Of course, not all economists agree with the goal of a single global currency. For those who would label the single global currency utopian, we call their attention to the euro, which began as a plan only about 30 years ago. Who would have thought in the 1970's that Europe would not only adopt a common currency, but also that its member countries would discard their old currencies?
The single global currency might be an enlarged transformation of one of the current major currencies (dollar, euro, yen), perhaps with a new name such as "dey", "eartha", "geo","globo" or "worldo" or it might be a new currency with such a name. How we get to that point is, of course, a major challenge, but there are several possible routes. One is to continue the trend of creating and expanding regional monetary unions, and then combine those monetary unions into one. Another is for smaller countries to continue to "ize" their nations' legal tender, as in "dollarize" and "euroize", as has been done in El Salvador and Monaco. Compatible with all these and other routes is the need to convene an international monetary conference of nations, monetary unions and related organizations, and begin planning for the implementation of a single global currency.
Organizations such as the IMF and the Bank for International Settlements, and individual economists should begin to carefully research and write about the benefits claimed above for the Single Global Currency, and about the costs, too. When the vast benefits become better known, the people of the world will demand a Single Global Currency and ask why we have been burdened so long with the existing multicurrency system, which Nobel Laureate Robert Mundell describes as "absurd."

Julien Frisch said...

Thanks for the advertisement.

I do not think that we will get a global currency in a foreseeable future.
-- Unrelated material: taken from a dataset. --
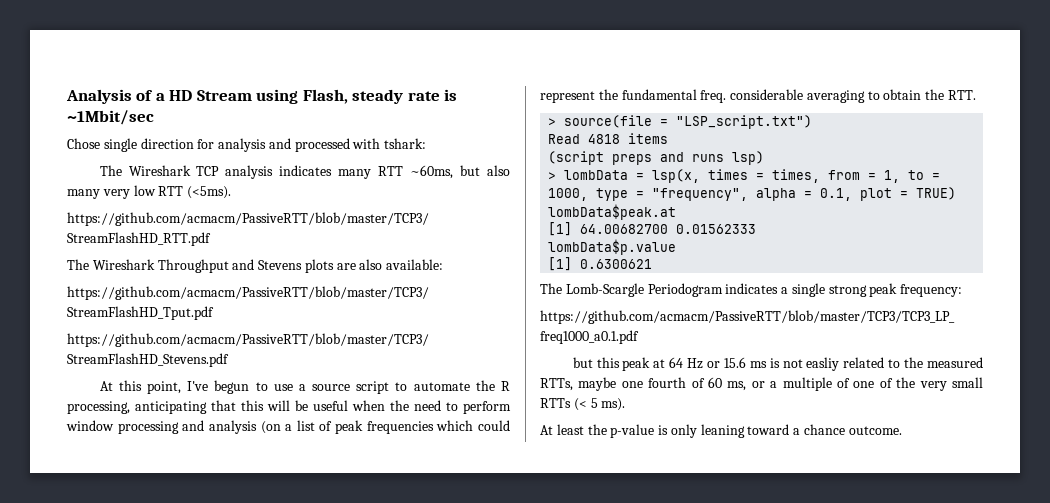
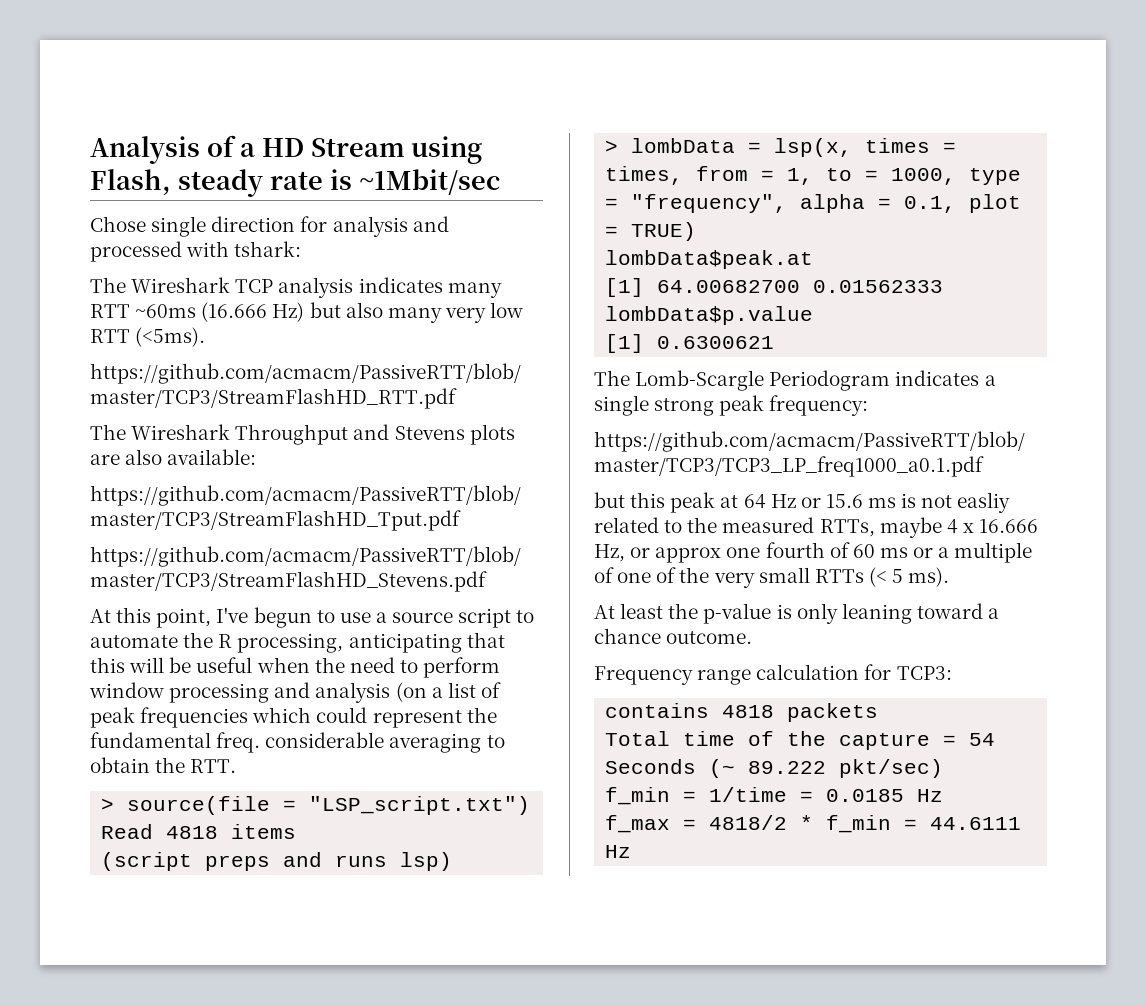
[410,165,454,179] ~60ms, -> [135,302,305,322] ~60ms (16.666 Hz)
(617, 384) none -> [946,519,1039,534] [594,544,722,563] 4 x 16.666 Hz, or approx
[727,381,747,391] ms, -> [879,547,908,558] ms
(902, 430) none -> [594,664,952,685] [605,703,879,722] [605,731,996,750] [605,759,944,778] [605,787,944,805] [605,815,1022,833] [605,845,632,858] // Frequency range calculation for TCP3: // contains 4818 packets // Total time of the capture = 54 Seconds (~ 89.222 pkt/sec) // f_min = 1/time = 0.0185 Hz // f_max = 4818/2 * f_min = 44.6111 Hz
The reason: Not even the Euro has been accepted by all EU countries (and I mean those that could have already joint the European Monetary Union).

The power over their own currency is essential for many countries and the debates around the independence of the European Central Bank show that the question how to handle the currency and the monetary questions connected thereto are far from uncontroversial.

The world cannot even agree on much more simple things than a global currency - so I realistically seen your project is an illusion. (Yet, it is always nice to have some dreams!)